Go through the records and restate them word for word, omitting images.

BEGIN Data shown

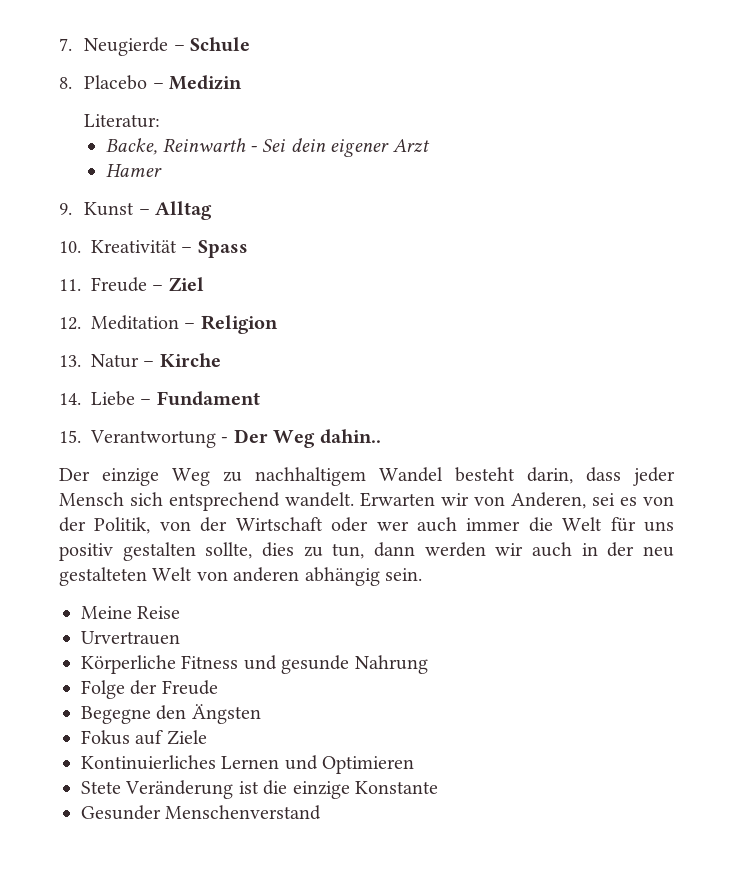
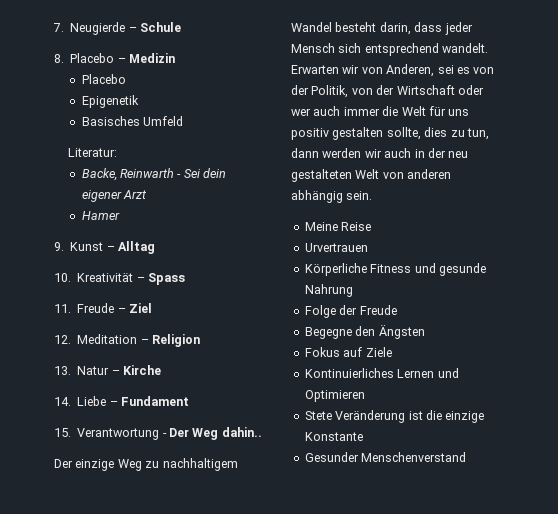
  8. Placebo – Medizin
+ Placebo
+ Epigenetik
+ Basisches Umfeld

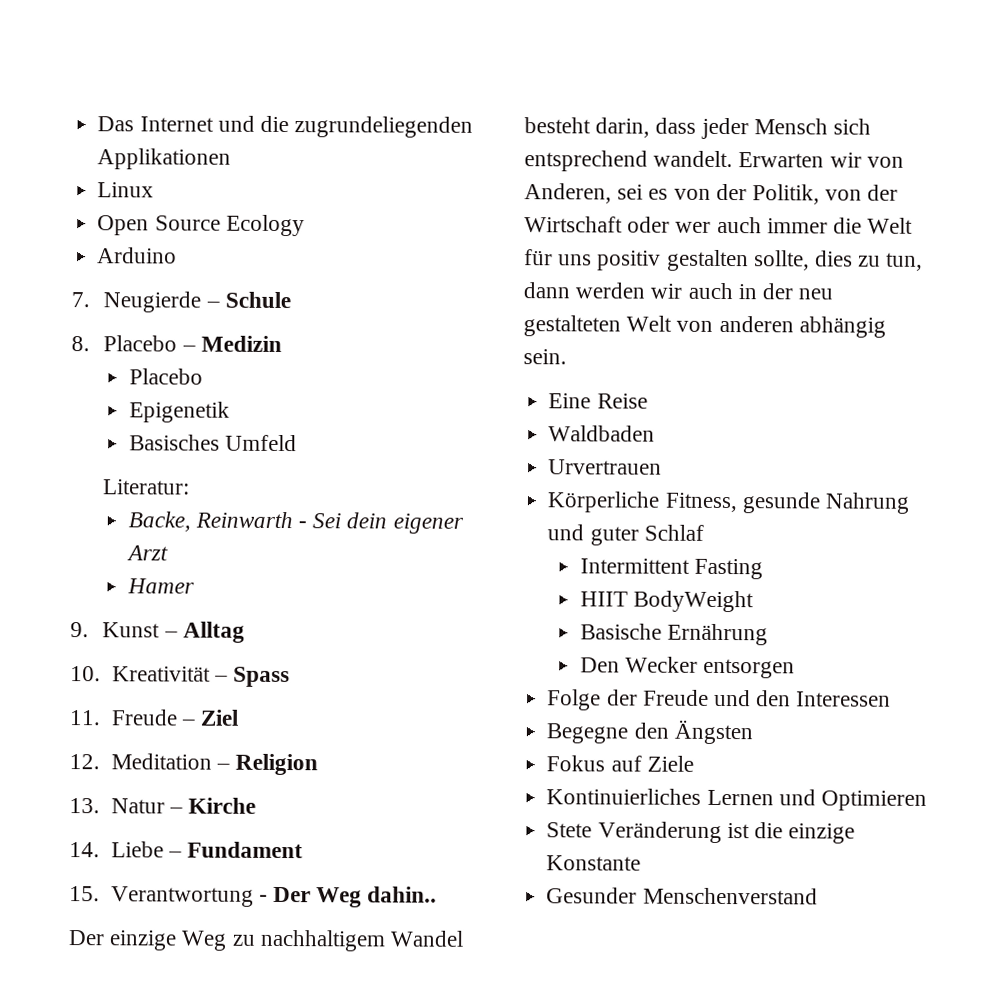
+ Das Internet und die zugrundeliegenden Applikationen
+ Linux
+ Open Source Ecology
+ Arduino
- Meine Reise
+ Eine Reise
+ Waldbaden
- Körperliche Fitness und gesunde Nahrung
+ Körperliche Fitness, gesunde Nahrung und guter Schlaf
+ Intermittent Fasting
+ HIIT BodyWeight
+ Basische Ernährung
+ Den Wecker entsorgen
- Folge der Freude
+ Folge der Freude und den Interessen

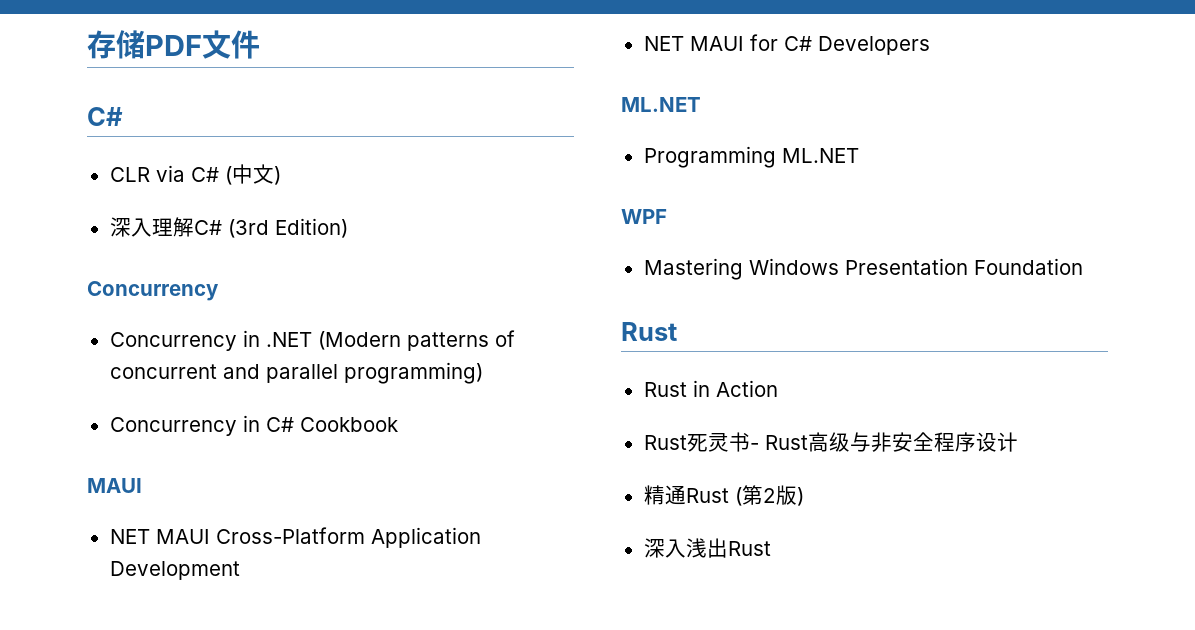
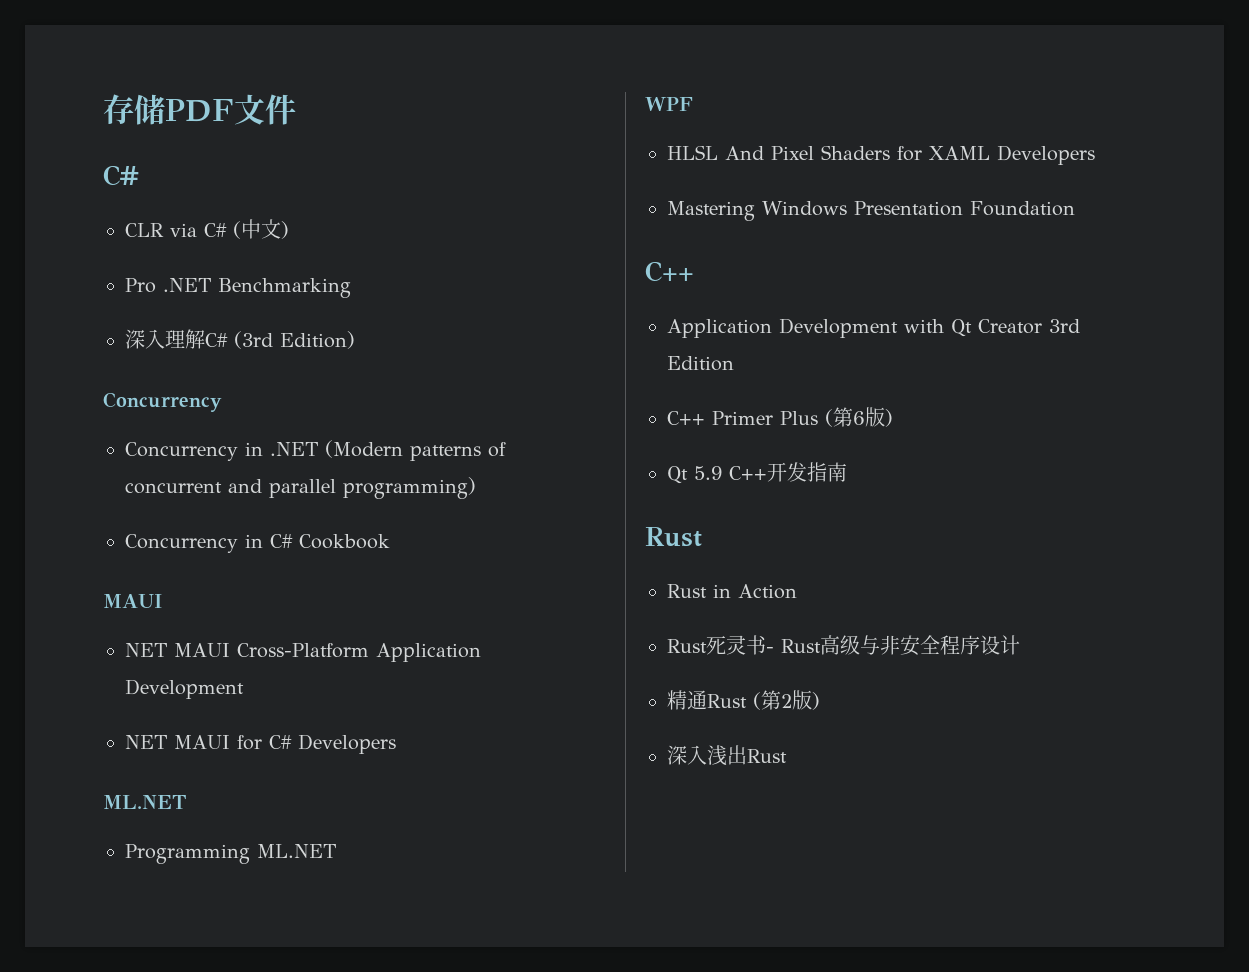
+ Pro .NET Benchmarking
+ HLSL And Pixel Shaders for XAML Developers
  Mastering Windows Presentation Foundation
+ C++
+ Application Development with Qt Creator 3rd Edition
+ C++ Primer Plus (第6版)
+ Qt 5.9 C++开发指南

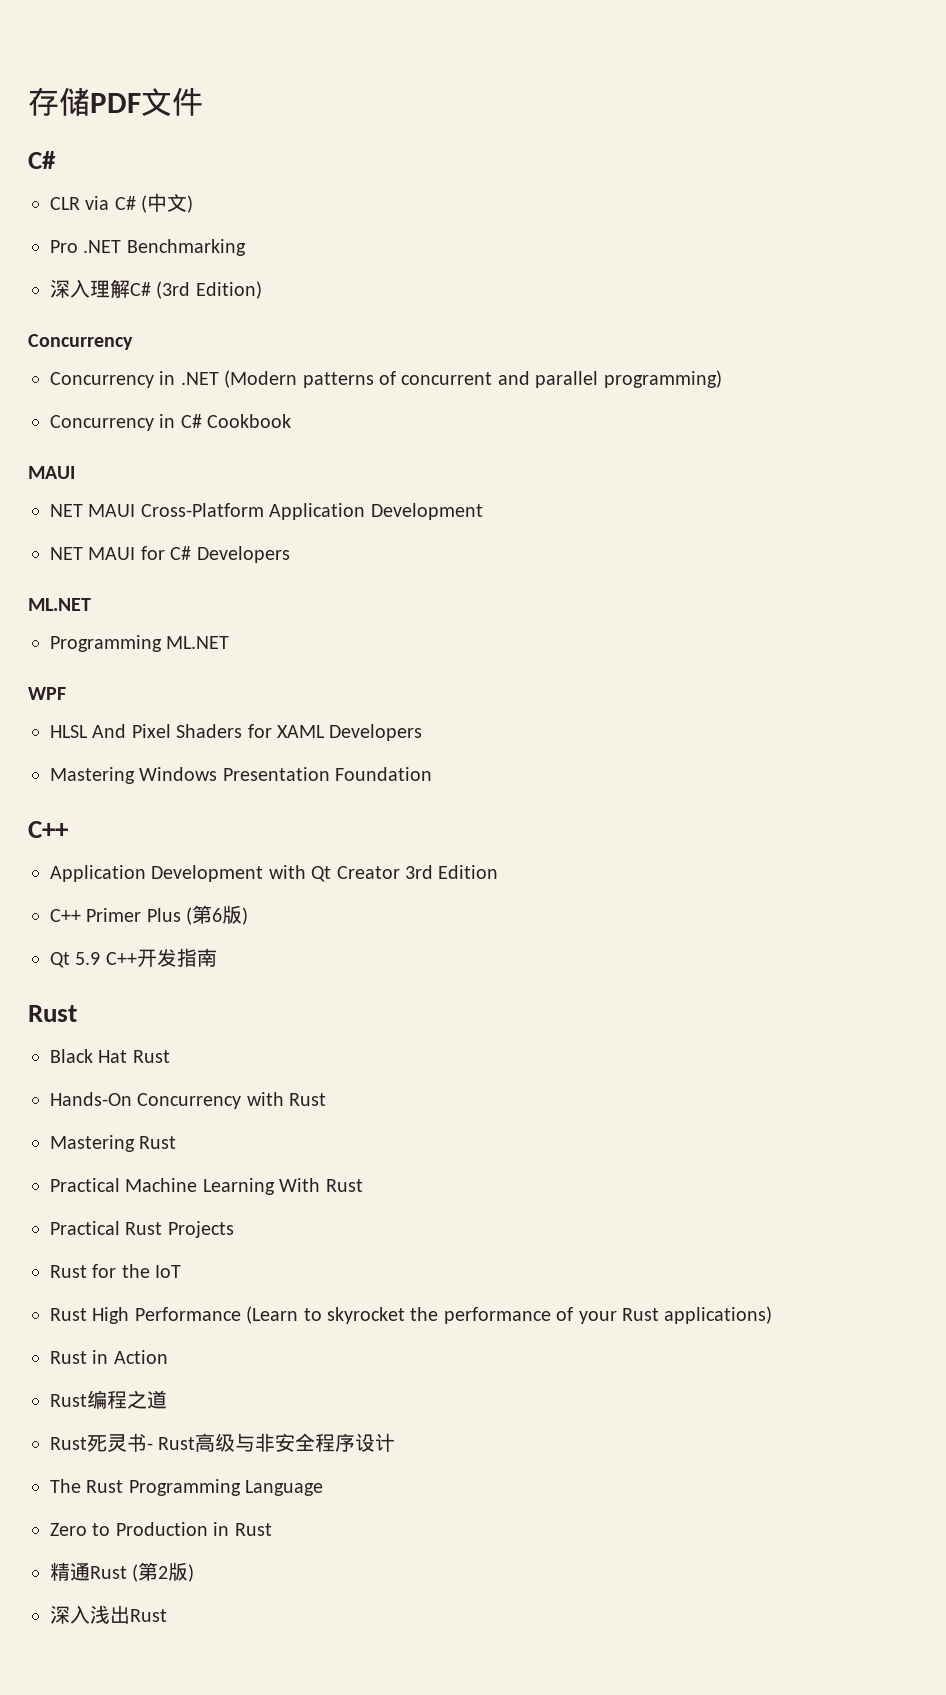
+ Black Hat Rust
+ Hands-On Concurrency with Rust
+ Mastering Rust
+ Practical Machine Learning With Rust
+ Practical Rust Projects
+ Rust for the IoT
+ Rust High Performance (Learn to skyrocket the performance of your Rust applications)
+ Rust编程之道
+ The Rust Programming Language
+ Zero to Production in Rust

END Data shown

→ Task solution
  8. Placebo – Medizin
+ Placebo
+ Epigenetik
+ Basisches Umfeld

+ Das Internet und die zugrundeliegenden Applikationen
+ Linux
+ Open Source Ecology
+ Arduino
- Meine Reise
+ Eine Reise
+ Waldbaden
- Körperliche Fitness und gesunde Nahrung
+ Körperliche Fitness, gesunde Nahrung und guter Schlaf
+ Intermittent Fasting
+ HIIT BodyWeight
+ Basische Ernährung
+ Den Wecker entsorgen
- Folge der Freude
+ Folge der Freude und den Interessen

+ Pro .NET Benchmarking
+ HLSL And Pixel Shaders for XAML Developers
  Mastering Windows Presentation Foundation
+ C++
+ Application Development with Qt Creator 3rd Edition
+ C++ Primer Plus (第6版)
+ Qt 5.9 C++开发指南

+ Black Hat Rust
+ Hands-On Concurrency with Rust
+ Mastering Rust
+ Practical Machine Learning With Rust
+ Practical Rust Projects
+ Rust for the IoT
+ Rust High Performance (Learn to skyrocket the performance of your Rust applications)
+ Rust编程之道
+ The Rust Programming Language
+ Zero to Production in Rust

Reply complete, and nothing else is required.